Name
Samuel Draper
1891
Conflict
First World War
Date of Death / Age
20/04/1918
27
Rank, Service Number & Service Details
Private
M2/019467
Army Service Corps
58th Mechanical Transport Company
Awards: Service Medals/Honour Awards
1914 /15 Star, British War and Victory medals
Cemetery/Memorial: Name/Reference/Country
PICQUIGNY BRITISH CEMETERY
B.15
France
Headstone Inscription
BLESSED ARE THE DEAD WHICH DIE IN THE LORD
UK & Other Memorials
Ayot St Peter Memorial, Roll of Honour, St Peter's Church, Ayot St Peter
Pre War
Samuel Draper was born in 1891 in Ayot St Peter, Herts, He was one of five sons of George Draper and his wife Sarah who kept a shop in Ayot Green from 1886 and also ran the smithy next door.

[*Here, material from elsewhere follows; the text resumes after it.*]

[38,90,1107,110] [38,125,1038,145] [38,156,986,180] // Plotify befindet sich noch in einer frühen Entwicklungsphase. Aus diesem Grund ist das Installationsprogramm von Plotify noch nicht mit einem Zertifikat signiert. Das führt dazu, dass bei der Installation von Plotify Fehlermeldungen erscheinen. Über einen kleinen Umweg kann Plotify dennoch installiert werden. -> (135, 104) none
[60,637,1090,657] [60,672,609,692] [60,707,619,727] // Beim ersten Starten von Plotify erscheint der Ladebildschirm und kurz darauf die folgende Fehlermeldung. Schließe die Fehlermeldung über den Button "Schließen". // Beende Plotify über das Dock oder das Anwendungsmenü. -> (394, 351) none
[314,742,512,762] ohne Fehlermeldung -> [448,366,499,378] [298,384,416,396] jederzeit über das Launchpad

On the 1901 Census the family were living at Ayot Green where his father was a blacksmith but by 1911 he was living at 96 Adelaide Road, West Ealing, London as a boarder and working as an 'Engineers' Learner' in Motor & General Engineering.
Wartime Service
Samuel enlisted in London in October 1914 and served in France with the Army Service Corps from 23 December of that year.

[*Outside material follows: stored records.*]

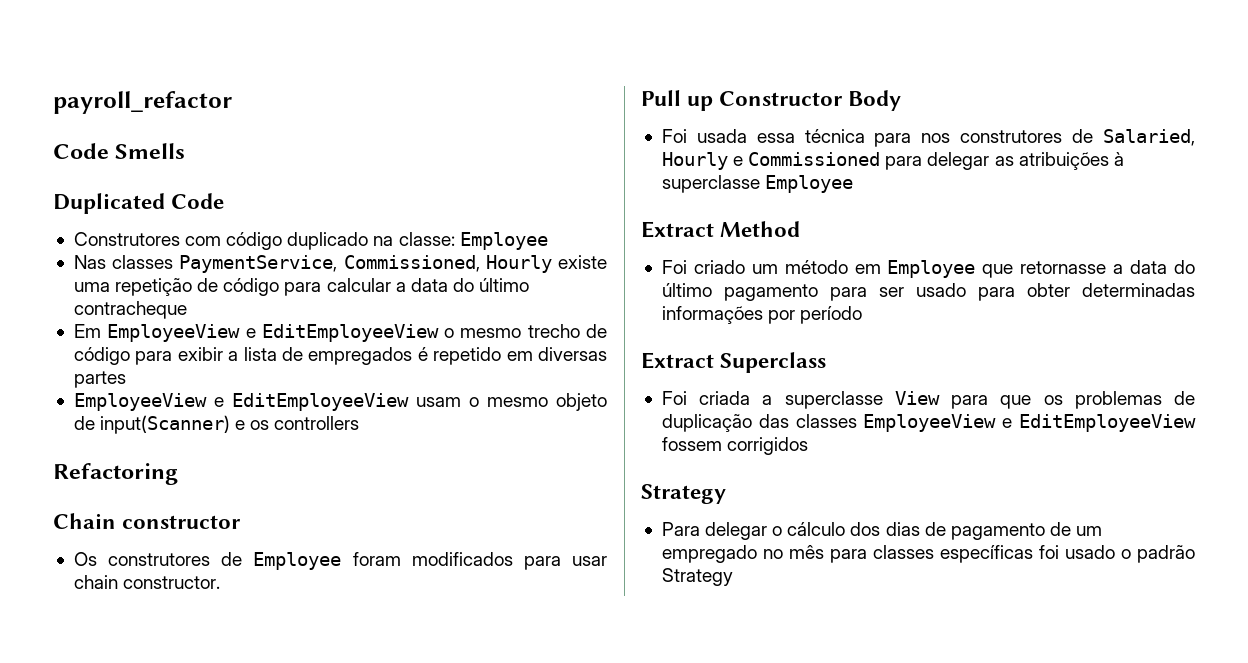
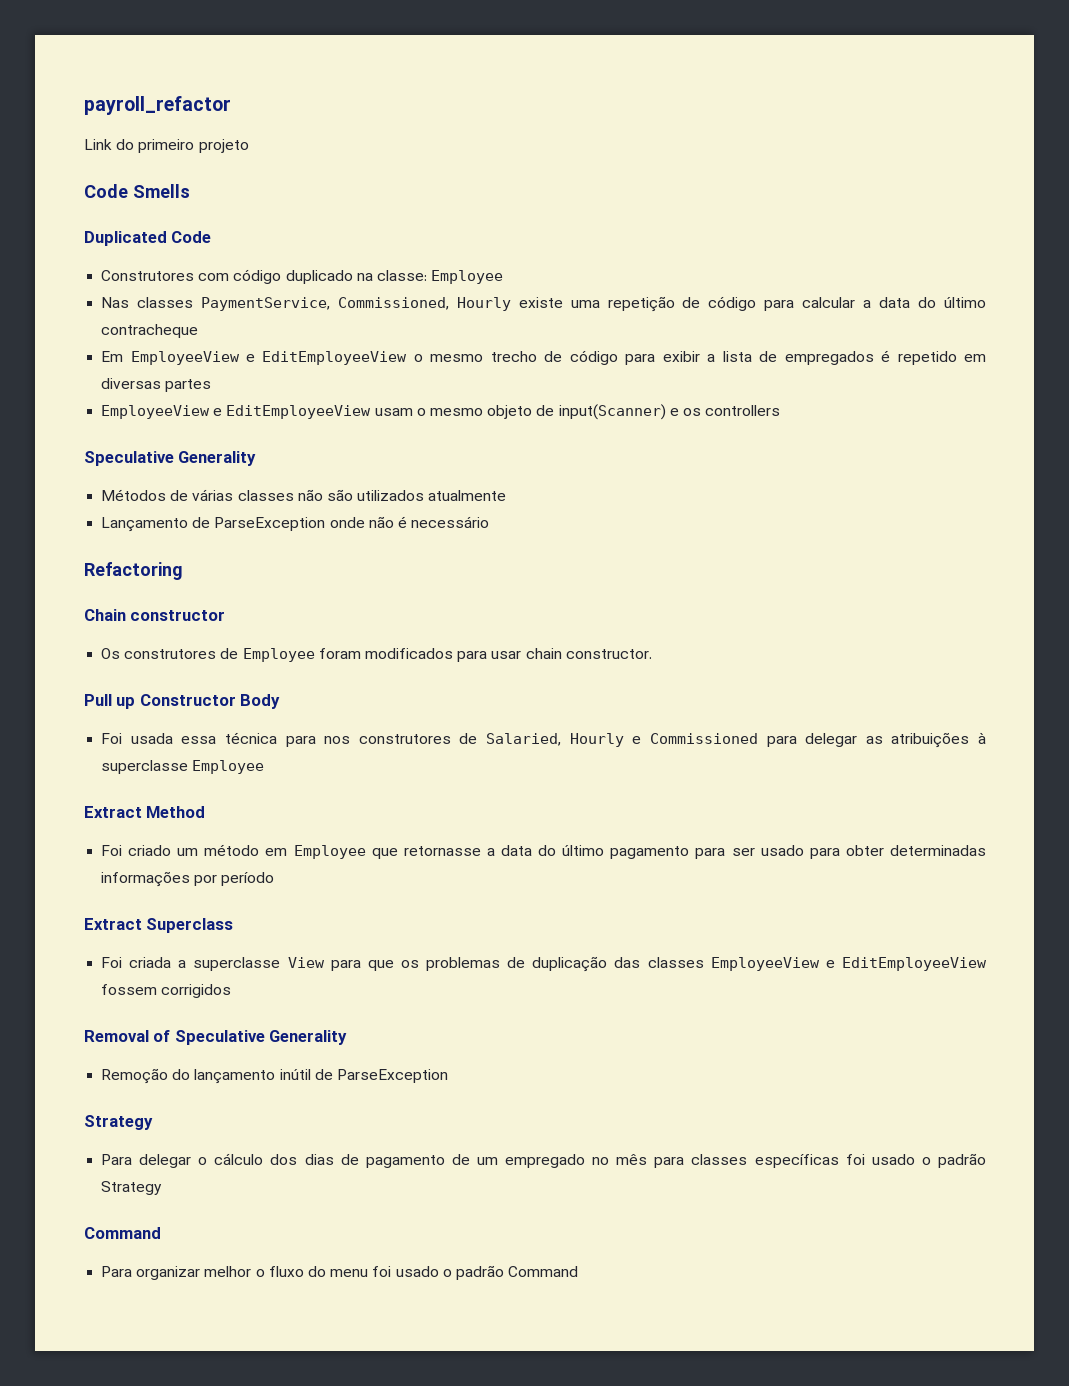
(232, 102) none -> [84,139,249,153] // Link do primeiro projeto
(360, 423) none -> [84,451,257,466] [101,489,507,501] [101,516,490,532] // Speculative Generality // Métodos de várias classes não são utilizados atualmente // Lançamento de ParseException onde não é necessário
(809, 446) none -> [84,1030,348,1045] [101,1068,448,1084] // Removal of Speculative Generality // Remoção do lançamento inútil de ParseException
(733, 577) none -> [84,1227,161,1239] [101,1265,579,1280] // Command // Para organizar melhor o fluxo do menu foi usado o padrão Command

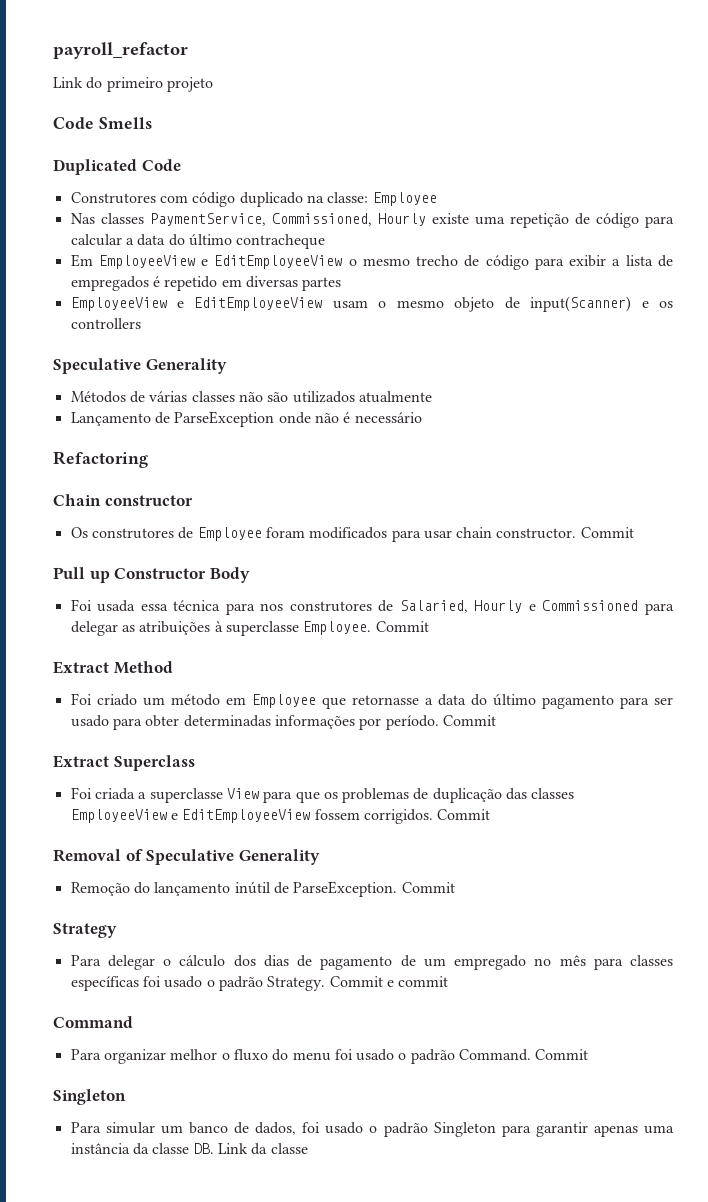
(652, 654) none -> [580,527,634,538] Commit
[192,760,265,774] Employee -> [303,621,429,635] Employee. Commit
[221,872,275,886] período -> [385,715,496,730] período. Commit
[161,984,232,998] corrigidos -> [363,809,491,824] corrigidos. Commit
[336,1069,448,1083] ParseException -> [293,881,455,897] ParseException. Commit
[101,1181,163,1195] Strategy -> [267,976,449,991] Strategy. Commit e commit
[508,1266,579,1277] Command -> [459,1049,589,1061] [53,1089,126,1105] [70,1122,675,1137] [70,1143,308,1155] Command. Commit // Singleton // Para simular um banco de dados, foi usado o padrão Singleton para garantir apenas uma instância da classe DB. Link da classe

The Hertfordshire Express reports on the 11th of May 1918 that his father has received news that Samuel was killed in action on the 20th of April. "After three years and four months' service, he was wounded on April 20, and died the following day.
"His officer writes:- "Draper had been in my section for nearly two years, and he was one of the best men that I had. I am not saying this merely as a matter of course, but because it is the truth, and my brother officers would bear me out in it. We were bombed on the evening of April 19, and, unfortunately, Draper was wounded. He was taken to hospital, and he passed over the next day. Draper had done extraordinary good work since the recent operations began last month, and for days on end during the commencement of things he was driving a lorry by himself, and with hardly any rest... I shall miss him very much indeed, and he is one of the last men in the Company I would have parted with."

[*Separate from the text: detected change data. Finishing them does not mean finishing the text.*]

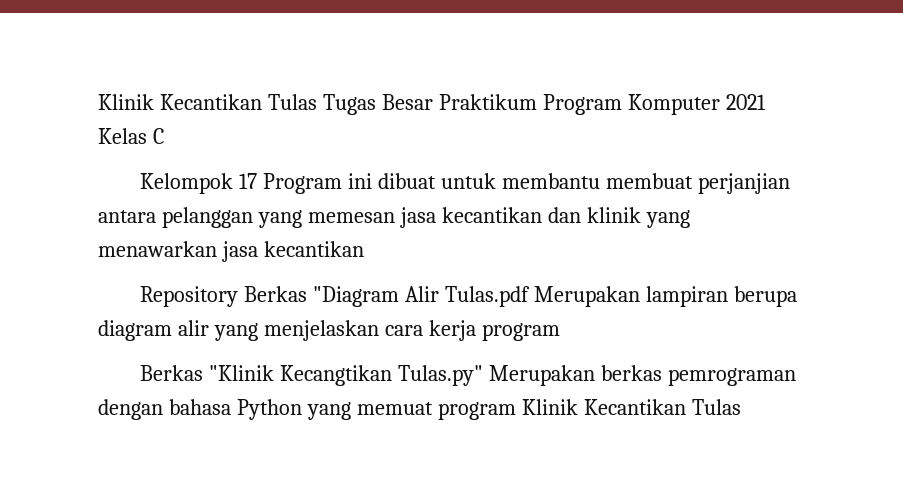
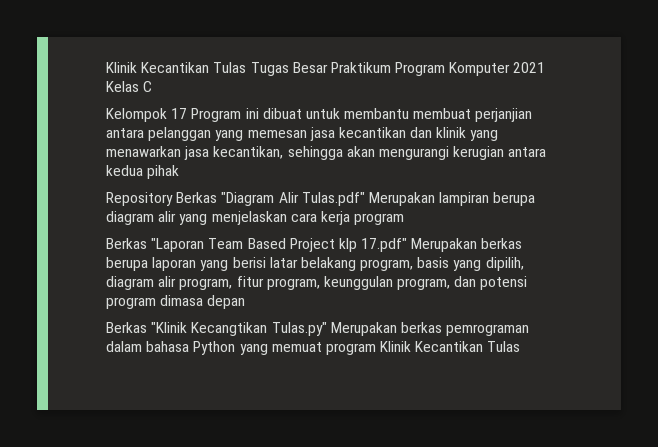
[263,241,364,257] kecantikan -> [213,146,547,160] [106,165,180,179] kecantikan, sehingga akan mengurangi kerugian antara kedua pihak
[444,286,530,307] Tulas.pdf -> [301,192,365,206] Tulas.pdf"
(560, 332) none -> [106,238,523,252] [106,257,524,271] [106,276,528,290] [106,295,246,309] // Berkas "Laporan Team Based Project klp 17.pdf" Merupakan berkas berupa laporan yang berisi latar belakang program, basis yang dipilih, diagram alir program, fitur program, keunggulan program, dan potensi program dimasa depan
[98,399,163,420] dengan -> [106,341,142,352] dalam

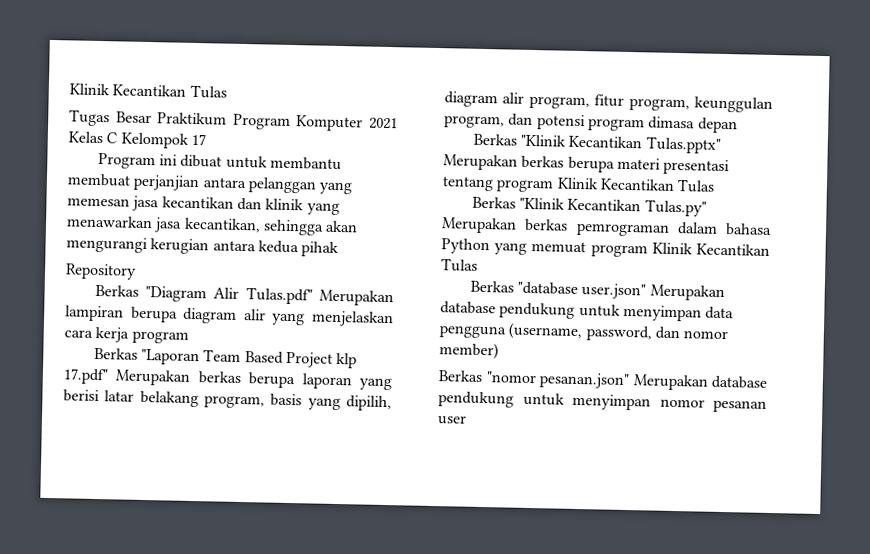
[106,62,247,73] Klinik Kecantikan Tulas -> [69,83,227,99] Klinik Kecantikan Tulas //
(153, 86) // -> (118, 138) none
(188, 113) none -> (206, 139) //
(173, 199) none -> (137, 271) //
[191,322,268,336] Kecangtikan -> [568,135,721,154] [443,154,731,176] [442,176,716,193] [471,196,642,212] Kecantikan Tulas.pptx" Merupakan berkas berupa materi presentasi tentang program Klinik Kecantikan Tulas // Berkas "Klinik Kecantikan
(521, 346) none -> [469,280,725,302] [440,301,735,322] [439,322,729,342] [439,342,499,360] [438,370,767,391] [438,391,767,413] [437,415,467,425] // Berkas "database user.json" Merupakan database pendukung untuk menyimpan data pengguna (username, password, dan nomor member) // Berkas "nomor pesanan.json" Merupakan database pendukung untuk menyimpan nomor pesanan user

He died of wounds at the 5th Casualty Clearing Station which was stationed near Picquigny to deal with casualties incurred from the German advance on Amiens.
Additional Information
His father, George Draper Esq of Ayot St Peter, Welwyn, Herts, ordered his headstone inscription: "BLESSED ARE THE DEAD WHICH DIE IN THE LORD".
Probate was granted on 9 May 1918 to Sarah Elizabeth Draper with effects of £264 15s. His mother received a war gratuity of £16.
Brother to George Draper (killed in action in October 1916), also named on the Ayot St Peter memorial; William (Farrier) - had been in Salonica for almost three years at the time of Samuel's death and in hospital with malaria in Corfu; David (invalided from the Army owing to malaria, and was in British East Africa at the time if Samuel's death); John - working at a Y.M.C.A. Hut in Berkhamstead as a result of being medically unfit.